DeGise is getting the lion's share of his campaign funding from sources like Newport developer Lefrak Organization.
But DeGise challenged Cunningham on the abatements.
"I would suggest if you don't like the payments-in-lieu-of-taxes," he said, "then find another way of raising revenue." He said he resented what he called "cheap shots" from Cunningham.
The city got $53 million in abatement money for this year's budget.
On questions of policing, Cunningham cited his "experience being an African-American all my life" as a positive. He said he would replace the current director, make the police "more responsive" to the community. He would like them to institute "sensitivity training."
"Nobody's going to know how to run the police department better than I," he said.
DeGise contended that the city should institute a bottoms-up approach and said of the city's residents and its police, "For the most part, everyone has gotten along." He contrasted his stance with Cunningham's on a recently unveiled camera monitoring system on Martin Luther King Drive and Ocean Avenue, in predominantly black Ward F. Cunningham has vowed to take the cameras down.
Said Cunningham: "He says, 'Put cameras up,' when we should put more cops on the street. Cops fight crime better than anything."
Responded DeGise: "If you think Glenn's gonna put a cop on every corner, there's a bridge in Brooklyn I'd like to tell you about."
DeGise said he would expand the Neighborhood Improvement Department, a Schundler initiative which was designed to respond to "quality of life" problems, things like noisy kids and trash that police often assign a low priority to.
DeGise vowed not to raise property taxes and blamed cuts in state aid for the city's budget woes. He pegged the city's deficit at between $10 and $12 million.
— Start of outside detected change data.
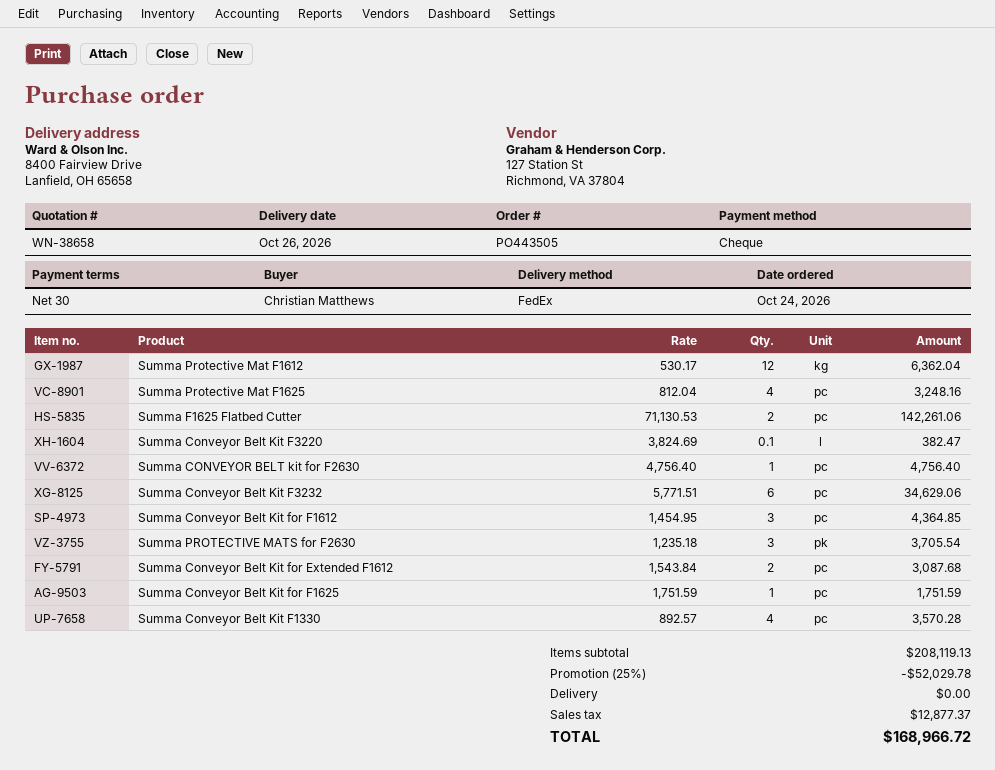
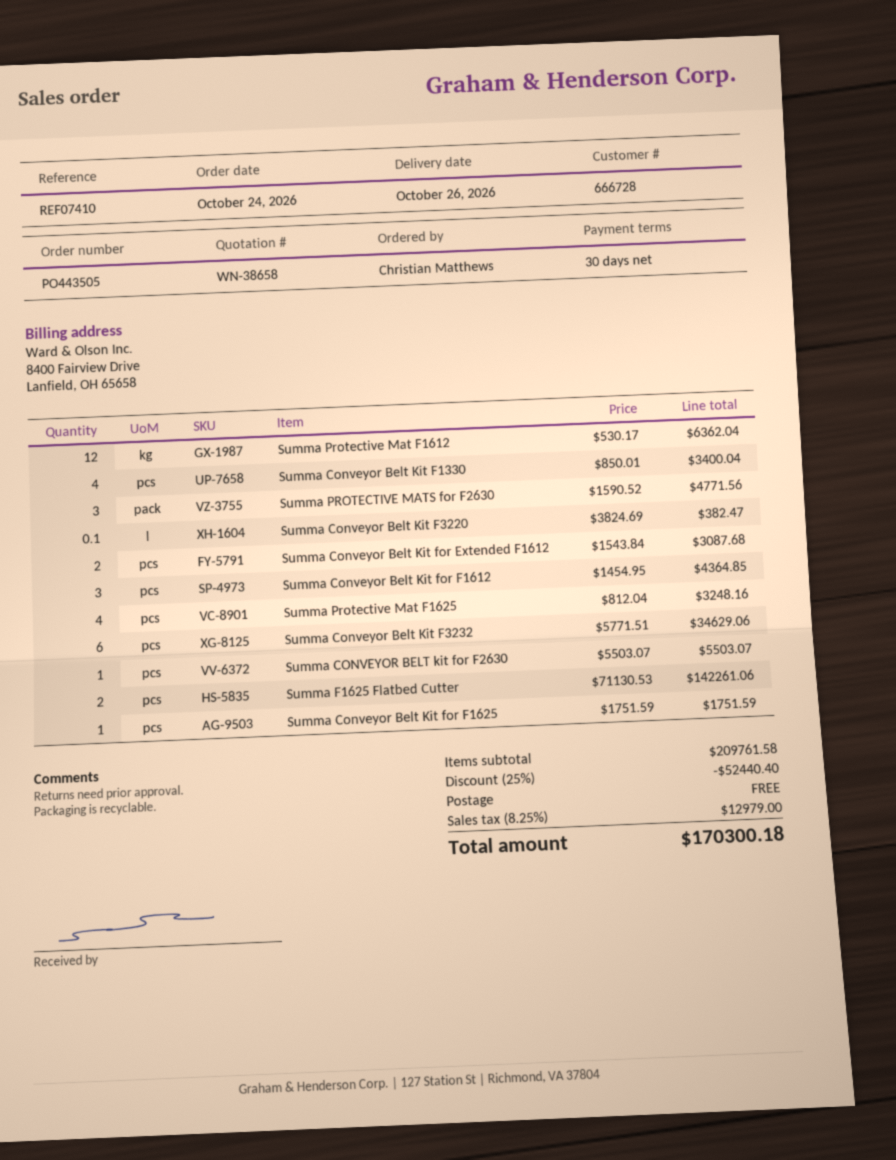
Summa CONVEYOR BELT kit for F2630: 1 x 4756.40 = 4756.40 -> 1 x 5503.07 = 5503.07
Summa PROTECTIVE MATS for F2630: 3 x 1235.18 = 3705.54 -> 3 x 1590.52 = 4771.56
Summa Conveyor Belt Kit F1330: 4 x 892.57 = 3570.28 -> 4 x 850.01 = 3400.04
subtotal: 208119.13 -> 209761.58
discount: 25% = 52029.78 -> 25% = 52440.40
tax: 12877.37 -> 12979.00
total: 168966.72 -> 170300.18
Both DeGise and Cunningham quibbled over water costs in the city. Cunningham said water rates were raised in an attempt to plug budget shortfalls. DeGise, waving a paper in his hand, said rates had actually gone down.
The city floated a $36 million bond in 1998 shortly after the creation of a Municipal Utilities Authority. That money has been used toward plugging budget holes.
On affordable housing
On affordable housing, DeGise noted new projects being built in Jersey City in Curries Woods, Lafayette Village, and A. Harry Moore.
Cunningham shot back: "$3,000 a month luxury living. This is what the current administration is concentrating on."
Both men agreed that the Bergen Arches, a former cargo train line along Sixth Street, should be used as a commuter rail line. The arches were recently put on a top ten list of endangered historic sites in New Jersey.
Cunningham charged that the city's finances were in disarray and suffered from state control.
In order to receive money as a "distressed city," Jersey City is in a hiring freeze, and must get state approval before hiring new city personnel.
DeGise countered that the city had used one-shot revenue items, but also said the city used "innovative governing" in creating the MUA and bonding for it.
A recent state-authorized report by auditor Arthur Andersen said Jersey City "struggled" with its finances.